SAAB, it is true, had seen collapsing sales under GM - but for anyone who had ever driven a pre-GM SAAB the reason was simple. GM wanted the name but didn't want the cars. So it made GM cars, and stuck SAAB badges on them. Few people were fooled.
Down the road, Volvo was having similar problems under Ford - although not as bad. For all their bluster, it seems, US car makers simply don't understand individuality.Swedes don't understand conformity.
So whilst Aston Martin and Jaguar were plundered for their design cues for the rest of the Ford group, GM went the other way, and put an Opel Vectra behind a SAAB badge. Actually, that's a bit of an over-statement but not by much. Even the dashboard lost its character.
But not many people know that there is another Swedish car manufacturer. And even if they do know, few can say its name: Koenigsegg.
And of those even fewer will have ever seen one.
For Koenigsegg is so exotic, it makes Ferrari and Porsche look positively common.
But news released today is that the European Investment Bank will finance Koenigsegg's takeover of SAAB with a loan guaranteed by the Swedish government. The money, GM says, will be enough to allow completion of new models in development.
Both GM and SAAB say it's a done deal - but so far Koenigsegg has kept quiet and it can't go ahead without a Court Order.
GM is glad to be rid of it. Whether it actually makes any money from the sale is another matter - the primary objective was to stop the bleeding. SAAB sold less than 100,000 cars worldwide last year - only thirty for every employee. Its SUV - plunged into a massively overcrowded US market - has sold less than 2000 units and production has already stopped.

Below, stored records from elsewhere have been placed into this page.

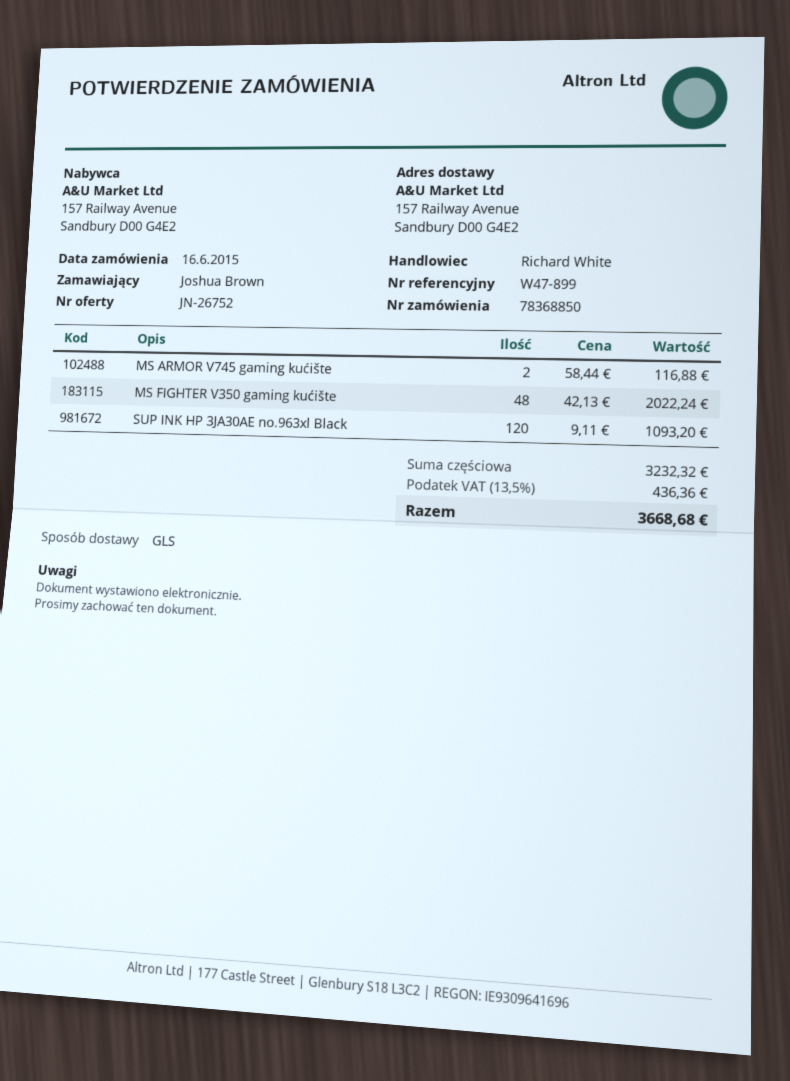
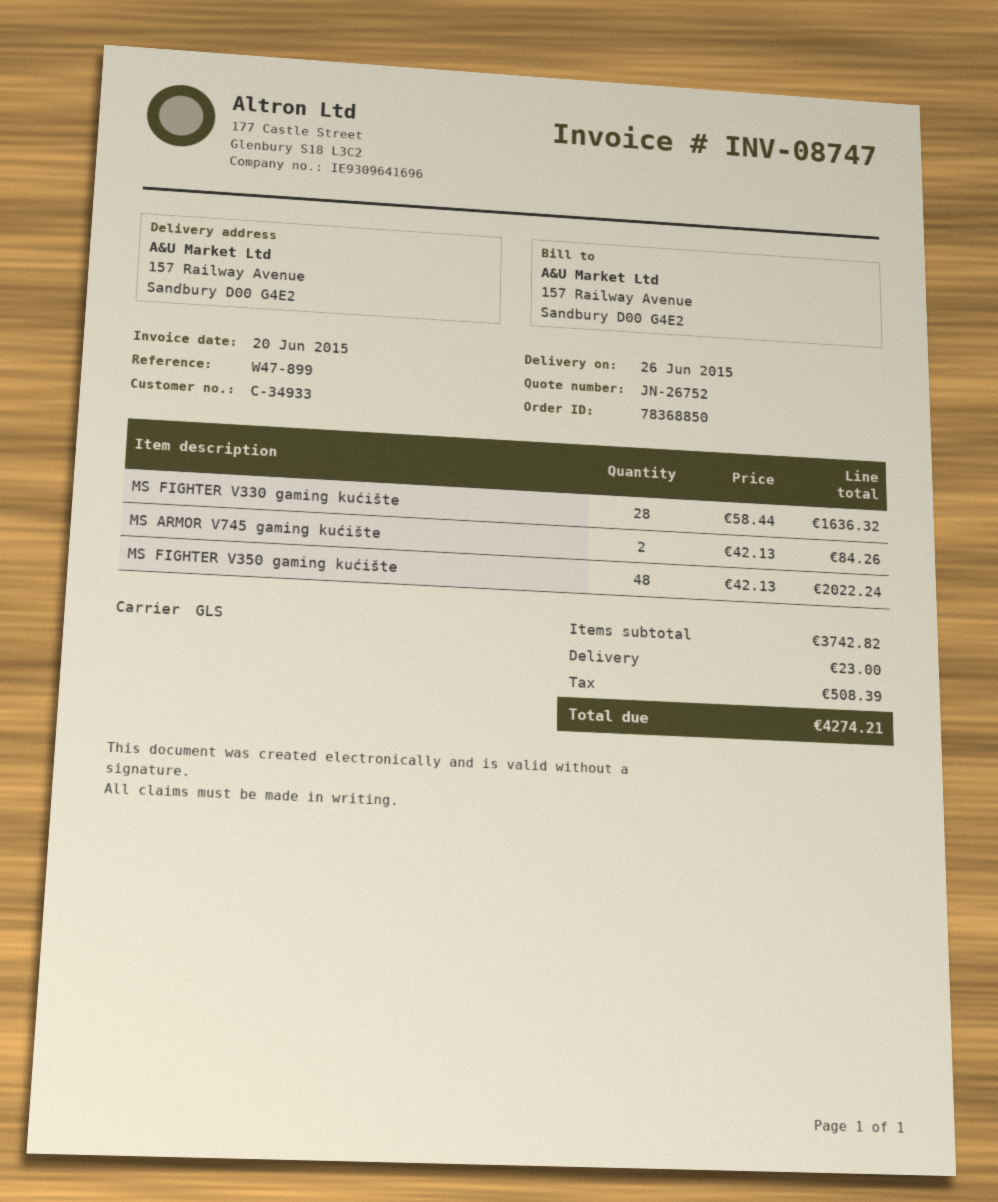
MS ARMOR V745 gaming kućište: 2 x 58.44 = 116.88 -> 2 x 42.13 = 84.26
SUP INK HP 3JA30AE no.963xl Black: 120 x 9.11 = 1093.20 -> none
MS FIGHTER V330 gaming kućište: none -> 28 x 58.44 = 1636.32
subtotal: 3232.32 -> 3742.82
shipping: none -> 23.00
tax: 436.36 -> 508.39
total: 3668.68 -> 4274.21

But over in Sweden, SAAB will be glad to be rid of GM and its parts bin.
And around the world, SAAB fans will be waiting to see if the new versions of the 9-5 were too far developed to be de-GM'd and for SAAB to put a bit of themselves back in.

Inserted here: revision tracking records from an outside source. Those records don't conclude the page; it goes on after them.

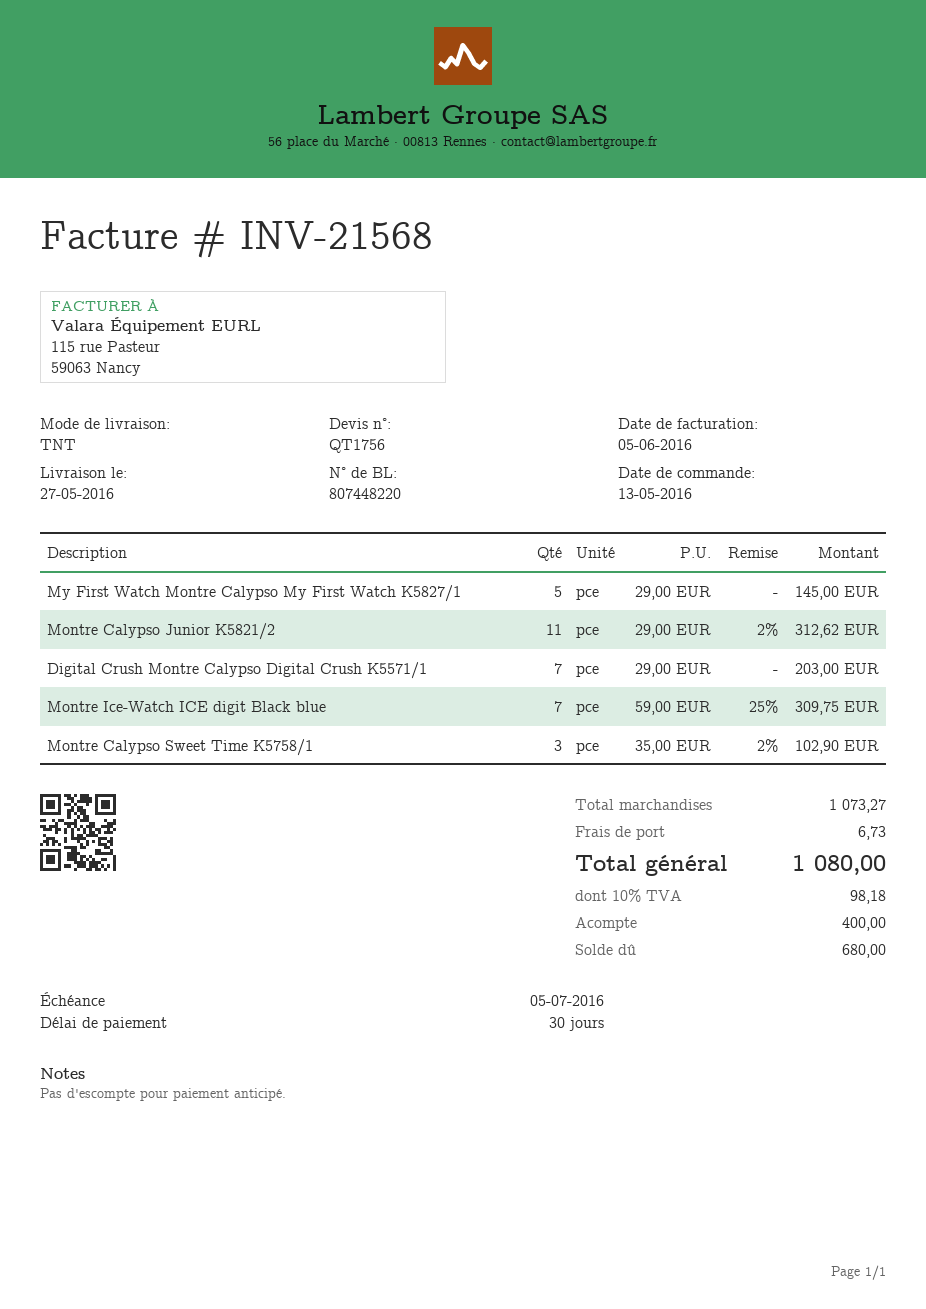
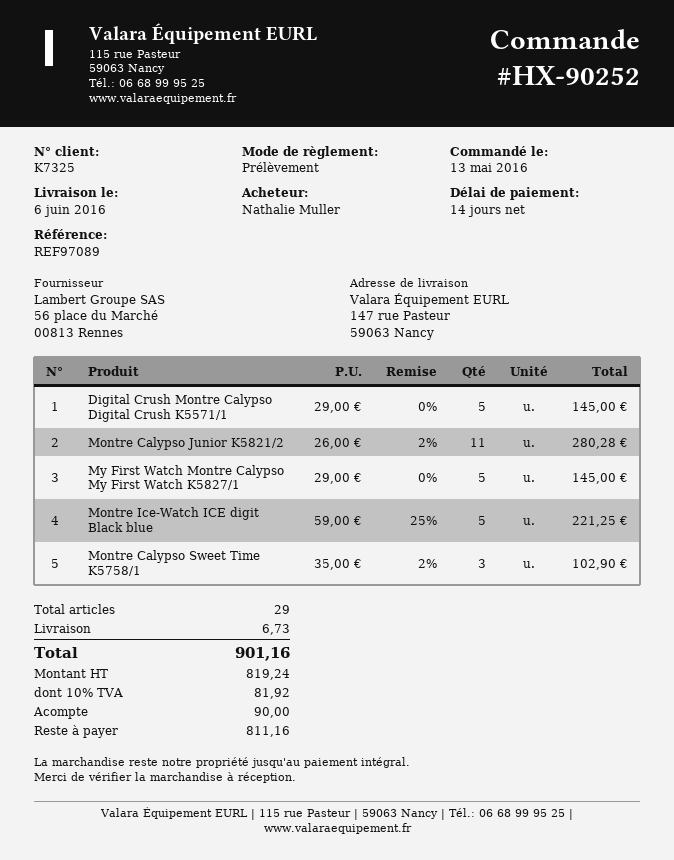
delivery date: 2016-05-27 -> 2016-06-06
payment terms: 30 days -> 14 days
Montre Calypso Junior K5821/2: 11 x 29.00 - 2% = 312.62 -> 11 x 26.00 - 2% = 280.28
Digital Crush Montre Calypso Digital Crush K5571/1: 7 x 29.00 = 203.00 -> 5 x 29.00 = 145.00
Montre Ice-Watch ICE digit Black blue: 7 x 59.00 - 25% = 309.75 -> 5 x 59.00 - 25% = 221.25
tax: 10% = 98.18 -> 10% = 81.92
total: 1080.00 -> 901.16
deposit: 400.00 -> 90.00
balance: 680.00 -> 811.16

And waiting a little longer to see if Koenigsegg - which has a totally uncompromising attitude to design and engineering - will let SAAB have its head, at least a little.

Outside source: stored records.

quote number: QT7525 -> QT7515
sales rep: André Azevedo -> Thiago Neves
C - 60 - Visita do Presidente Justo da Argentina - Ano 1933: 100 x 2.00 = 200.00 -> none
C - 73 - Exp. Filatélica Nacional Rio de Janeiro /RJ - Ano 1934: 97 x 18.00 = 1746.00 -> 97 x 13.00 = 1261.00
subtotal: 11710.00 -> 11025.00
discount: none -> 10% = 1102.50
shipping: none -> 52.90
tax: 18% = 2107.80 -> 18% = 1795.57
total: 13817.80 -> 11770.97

The fact is that SAAB needs some serious weight behind it. Before the GM takeover, its amazing 9000 series shared a common platform with a large Fiat, the Renault 25 and the Alfa Romeo 64. All of them were large cars with startlingly good handling. The cost of developing the replacement for the 900 and 9000 series was just too great for SAAB to bear on its own. GM's strategic investment was welcome. That turned into total ownership - and control - and then it all started to go horribly wrong.